*** Opening of RECORD SET ***

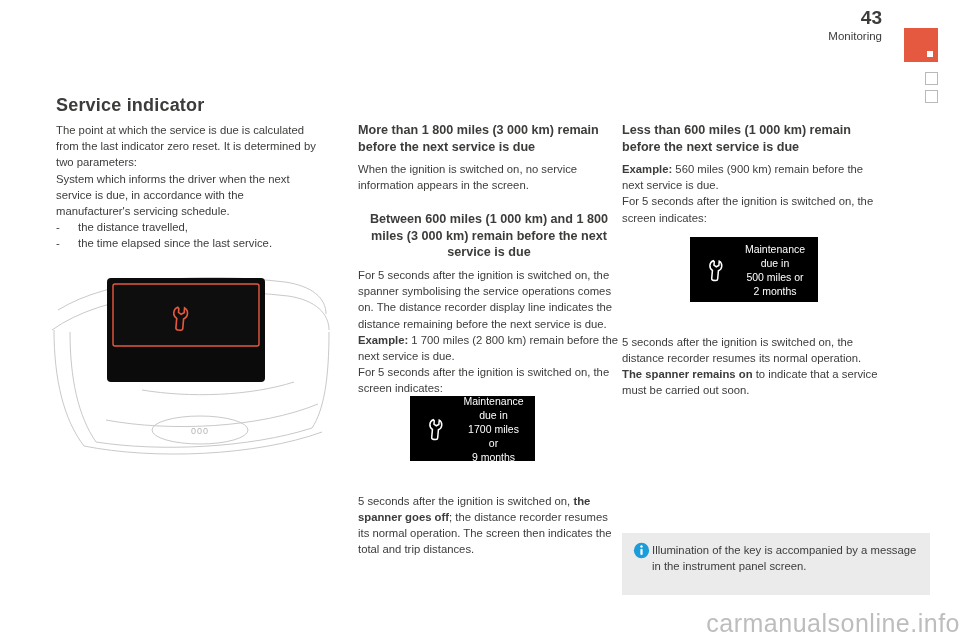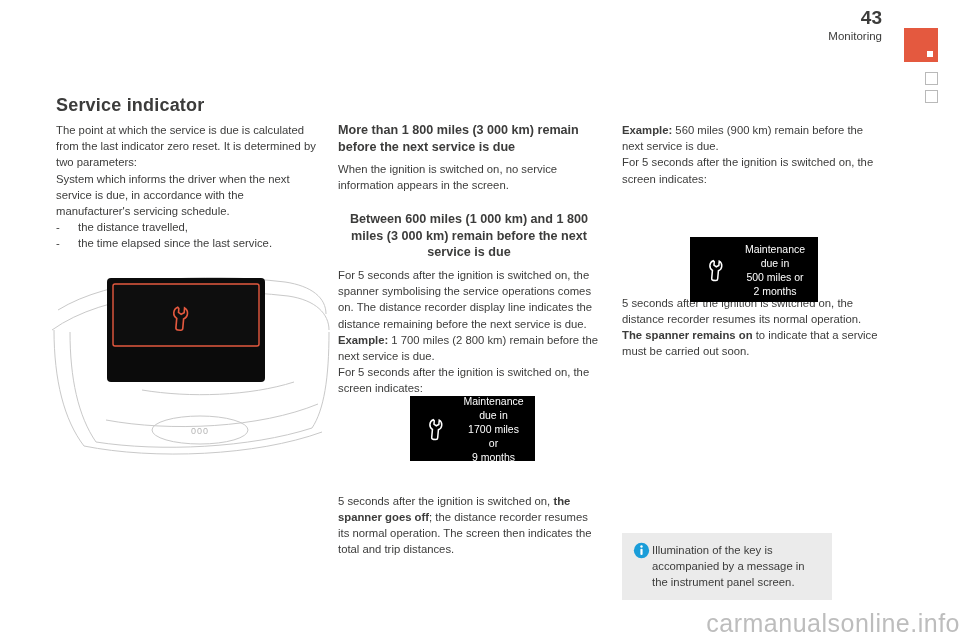--- a/index.html
+++ b/index.html
@@ -83,7 +83,7 @@
     color: #3c3c3b;
   }
   .col1 { left: 56px;  top: 122px; width: 262px; }
-  .col2 { left: 338px; top: 122px; width: 262px; }
+  .col2 { left: 358px; top: 122px; width: 262px; }
   .col3 { left: 622px; top: 122px; width: 262px; }
 
   .col p { margin: 0 0 0 0; }

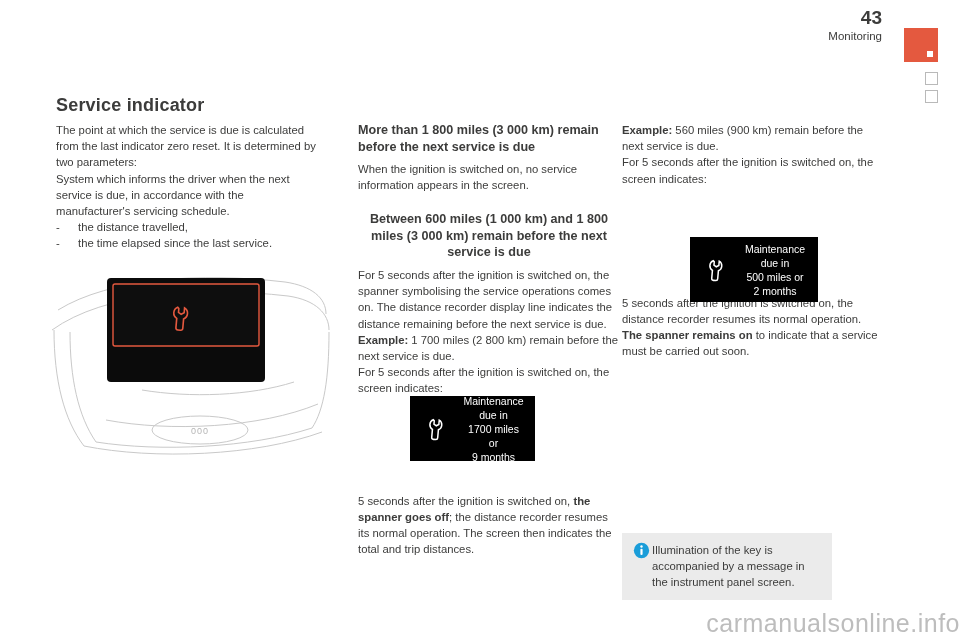--- a/index.html
+++ b/index.html
@@ -270,6 +270,7 @@
 </div>
 
 <div class="col col3">
+  <div class="sub-head">Less than 600 miles (1 000 km) remain before the next service is due</div>
   <p class="para">
     <b>Example:</b><span> 560 miles (900 km) remain before the next service is due.</span>
   </p>

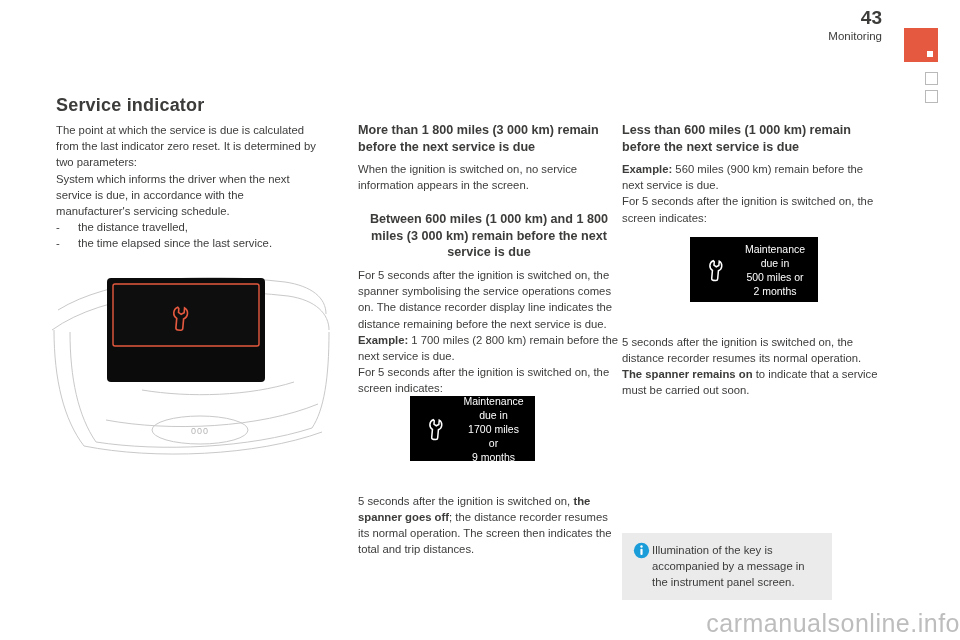--- a/index.html
+++ b/index.html
@@ -147,7 +147,7 @@
     position: absolute;
     left: 622px;
     top: 533px;
-    width: 210px;
+    width: 308px;
     min-height: 62px;
     background: #ebebeb;
     display: flex;

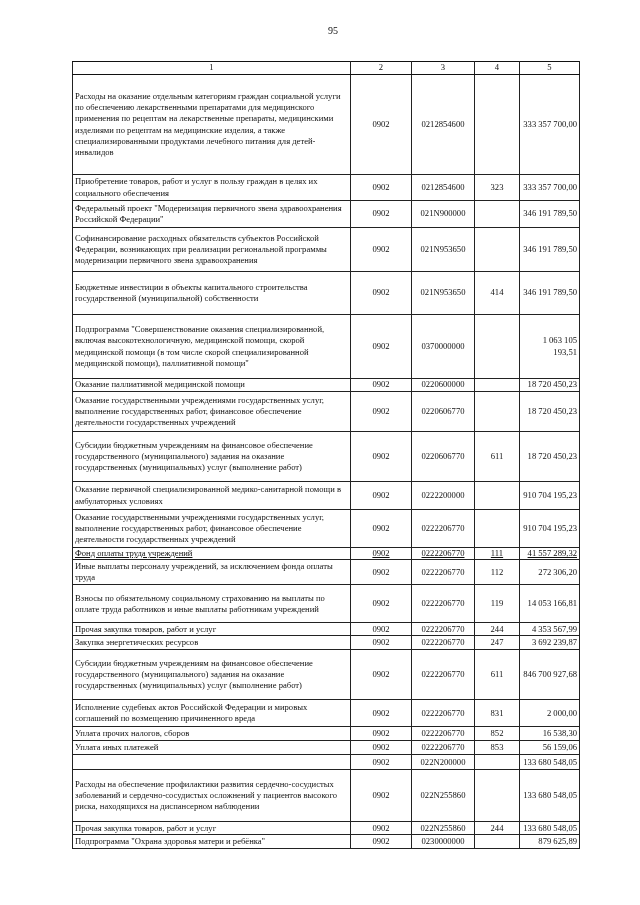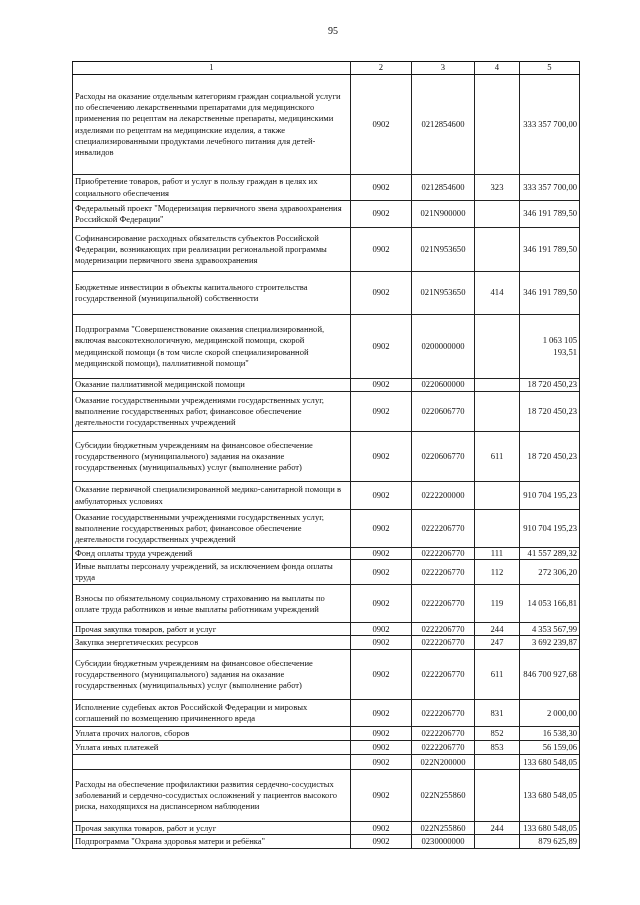--- a/index.html
+++ b/index.html
@@ -76,7 +76,7 @@
       <tr style="height: 64px;">
         <td class="c1">Подпрограмма "Совершенствование оказания специализированной, включая высокотехнологичную, медицинской помощи, скорой медицинской помощи (в том числе скорой специализированной медицинской помощи), паллиативной помощи"</td>
         <td class="c2">0902</td>
-        <td class="c3">0200000000</td>
+        <td class="c3">0370000000</td>
         <td class="c4"></td>
         <td class="c5">1 063 105 193,51</td>
       </tr>

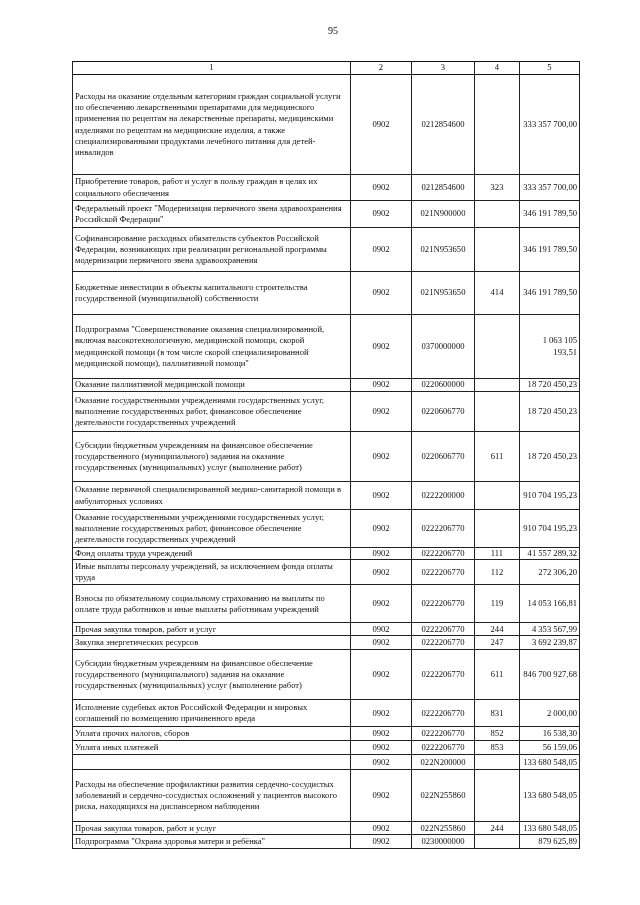--- a/index.html
+++ b/index.html
@@ -115,7 +115,7 @@
         <td class="c4"></td>
         <td class="c5">910 704 195,23</td>
       </tr>
-      <tr style="height: 12px;">
+      <tr style="height: 12px; text-decoration: underline;">
         <td class="c1">Фонд оплаты труда учреждений</td>
         <td class="c2">0902</td>
         <td class="c3">0222206770</td>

*** Close of RECORD SET ***

EXERCISE DETAILS:
Across the listing above, count the lines that include "left" and give the figure with no other words.

WRITTEN RESPONSE:
5